• **Problem details**: Up to and including the line that contains "Zenana Ribbed Scoop Neck Tank for Versatile", write out every line of the entries exactly, beginning with the first. Omit the pictures.

******************************

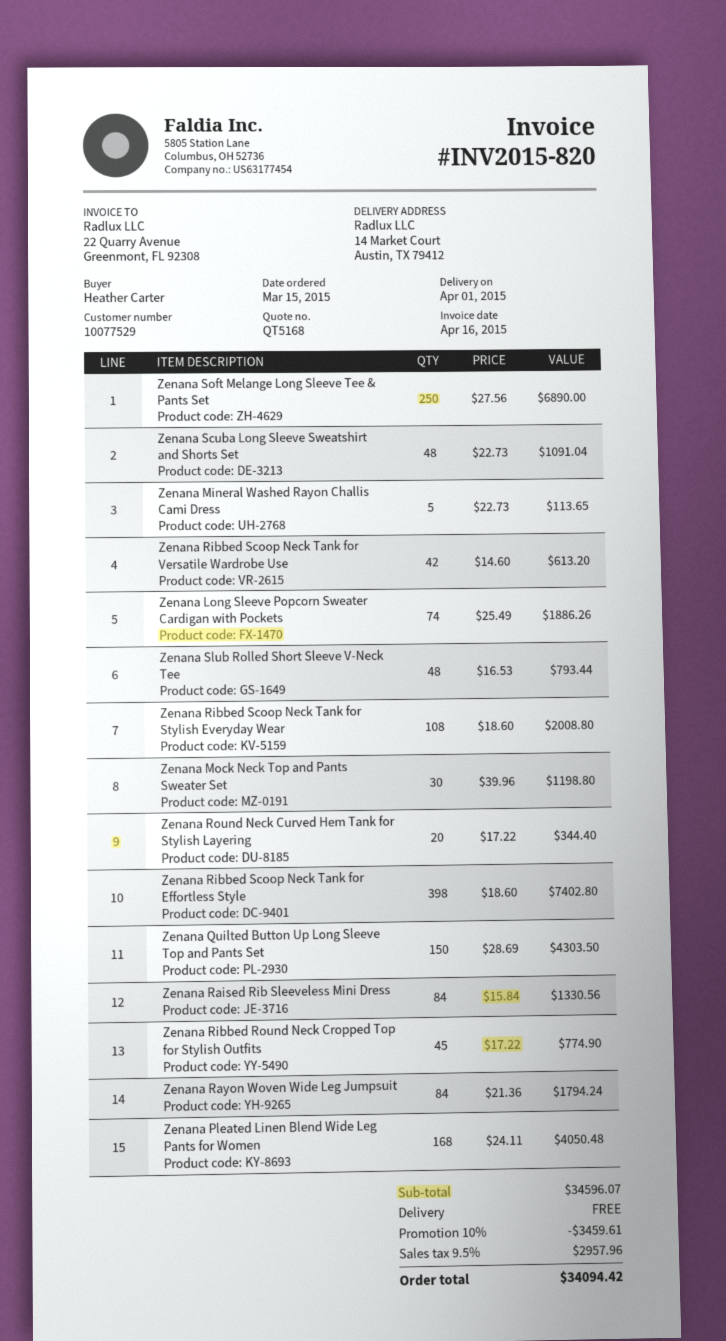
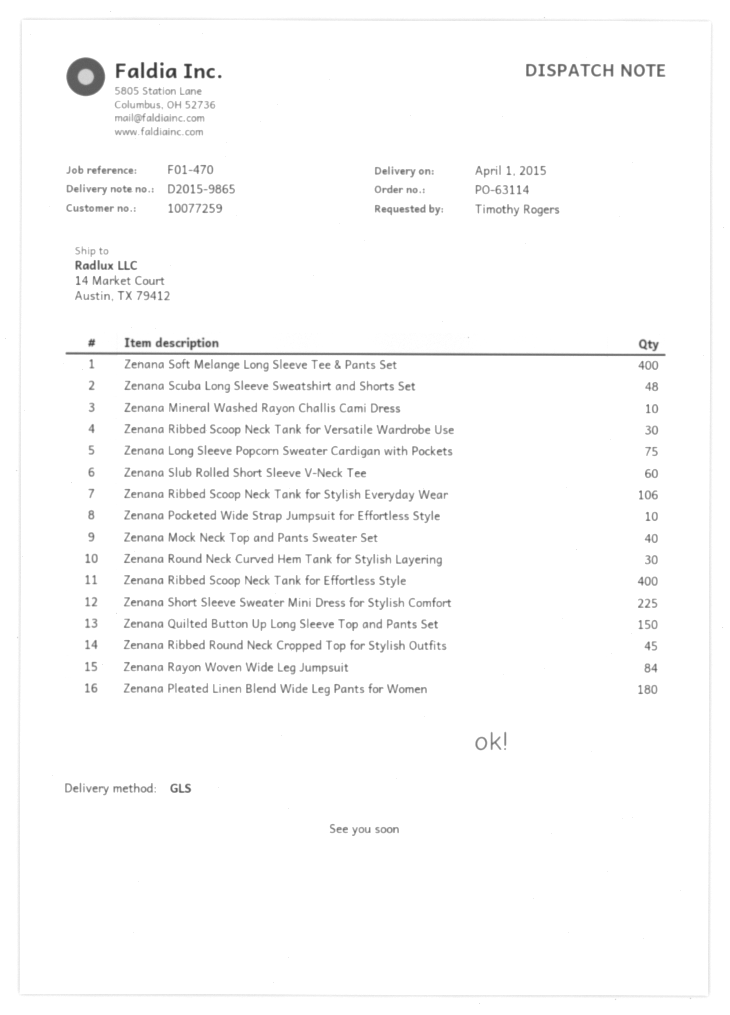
customer number: 10077529 -> 10077259
ordered by: Heather Carter -> Timothy Rogers
Zenana Soft Melange Long Sleeve Tee & Pants Set: 250 -> 400
Zenana Mineral Washed Rayon Challis Cami Dress: 5 -> 10
Zenana Ribbed Scoop Neck Tank for Versatile Wardrobe Use: 42 -> 30
Zenana Long Sleeve Popcorn Sweater Cardigan with Pockets: 74 -> 75
Zenana Slub Rolled Short Sleeve V-Neck Tee: 48 -> 60
Zenana Ribbed Scoop Neck Tank for Stylish Everyday Wear: 108 -> 106
Zenana Mock Neck Top and Pants Sweater Set: 30 -> 40
Zenana Round Neck Curved Hem Tank for Stylish Layering: 20 -> 30
Zenana Ribbed Scoop Neck Tank for Effortless Style: 398 -> 400
Zenana Raised Rib Sleeveless Mini Dress: 84 -> none
Zenana Pleated Linen Blend Wide Leg Pants for Women: 168 -> 180
Zenana Pocketed Wide Strap Jumpsuit for Effortless Style: none -> 10
Zenana Short Sleeve Sweater Mini Dress for Stylish Comfort: none -> 225

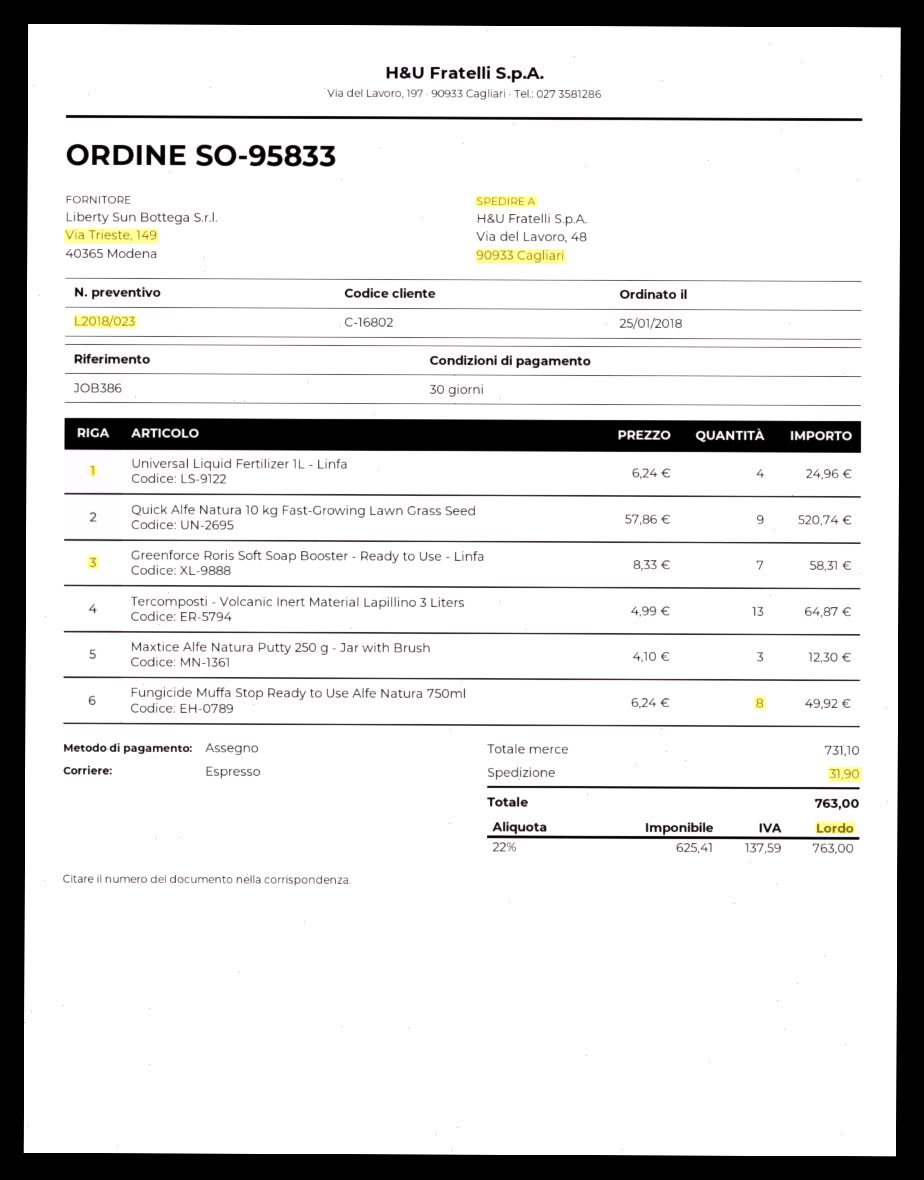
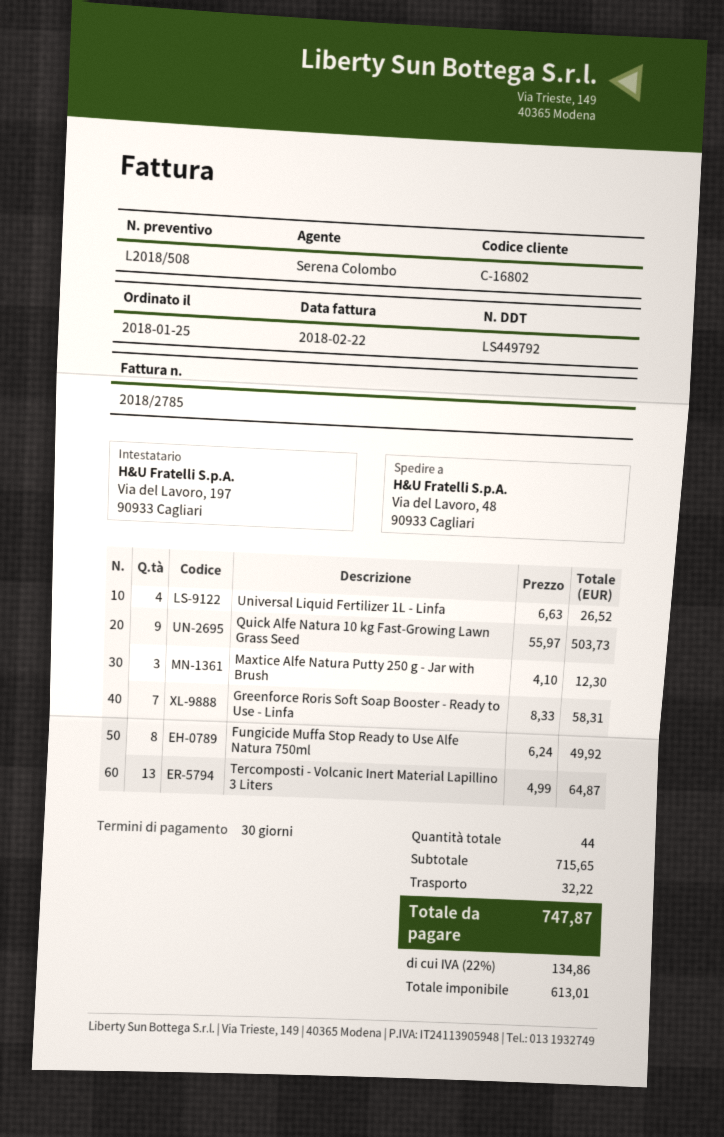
quote number: L2018/023 -> L2018/508
Universal Liquid Fertilizer 1L - Linfa: 4 x 6.24 = 24.96 -> 4 x 6.63 = 26.52
Quick Alfe Natura 10 kg Fast-Growing Lawn Grass Seed: 9 x 57.86 = 520.74 -> 9 x 55.97 = 503.73
subtotal: 731.10 -> 715.65
shipping: 31.90 -> 32.22
net: 625.41 -> 613.01
tax: 22% = 137.59 -> 22% = 134.86
total: 763.00 -> 747.87

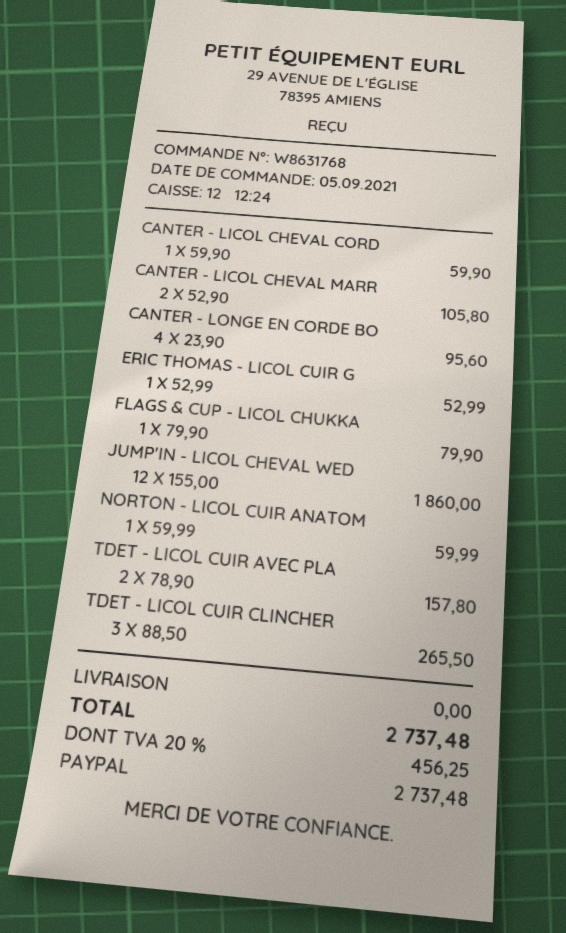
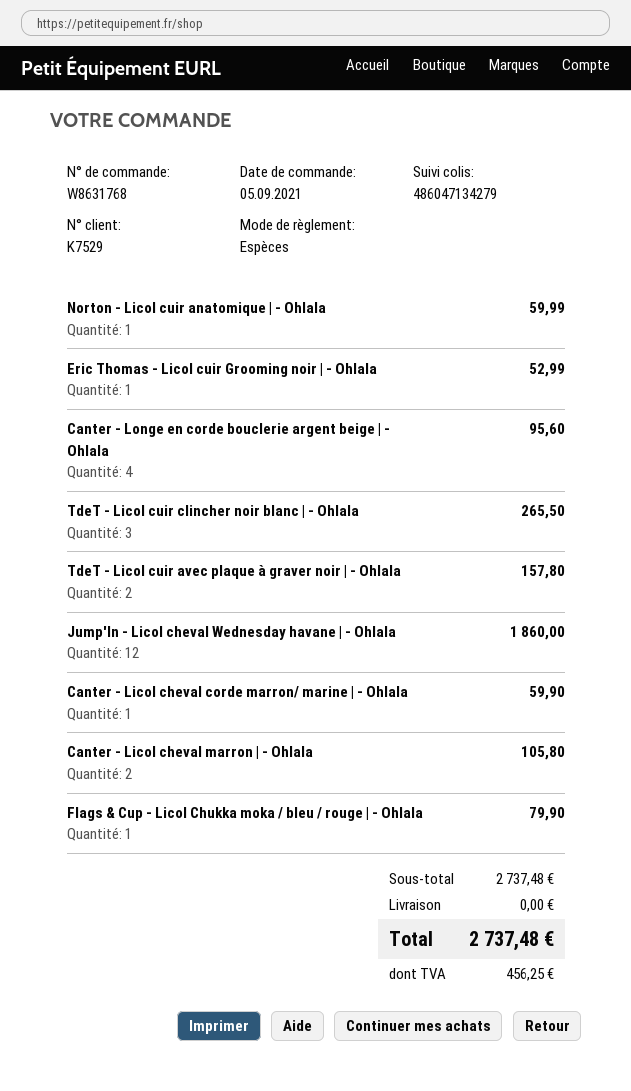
payment method: PayPal -> cash

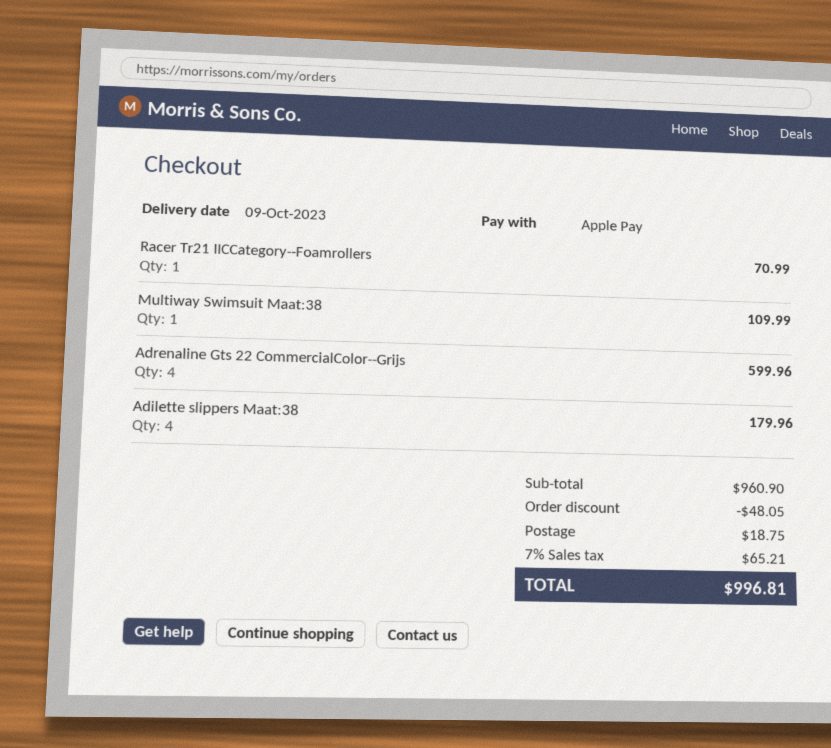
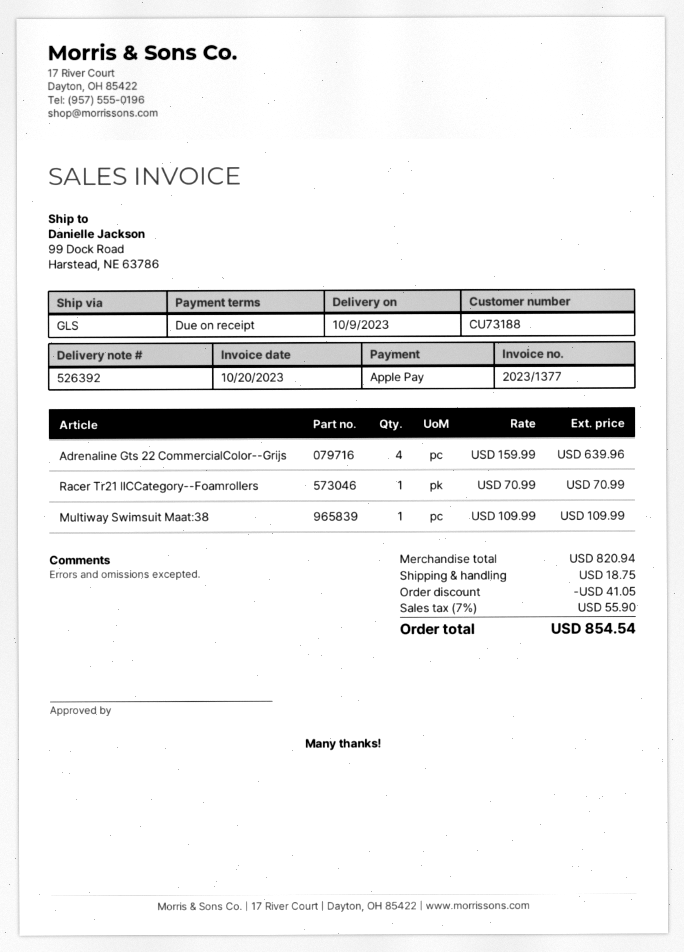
Adrenaline Gts 22 CommercialColor--Grijs: 4 for 599.96 -> 4 for 639.96
Adilette slippers Maat:38: 4 for 179.96 -> none
subtotal: 960.90 -> 820.94
discount: 48.05 -> 41.05
tax: 7% = 65.21 -> 7% = 55.90
total: 996.81 -> 854.54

******************************

• **Exercise response**:
customer number: 10077529 -> 10077259
ordered by: Heather Carter -> Timothy Rogers
Zenana Soft Melange Long Sleeve Tee & Pants Set: 250 -> 400
Zenana Mineral Washed Rayon Challis Cami Dress: 5 -> 10
Zenana Ribbed Scoop Neck Tank for Versatile Wardrobe Use: 42 -> 30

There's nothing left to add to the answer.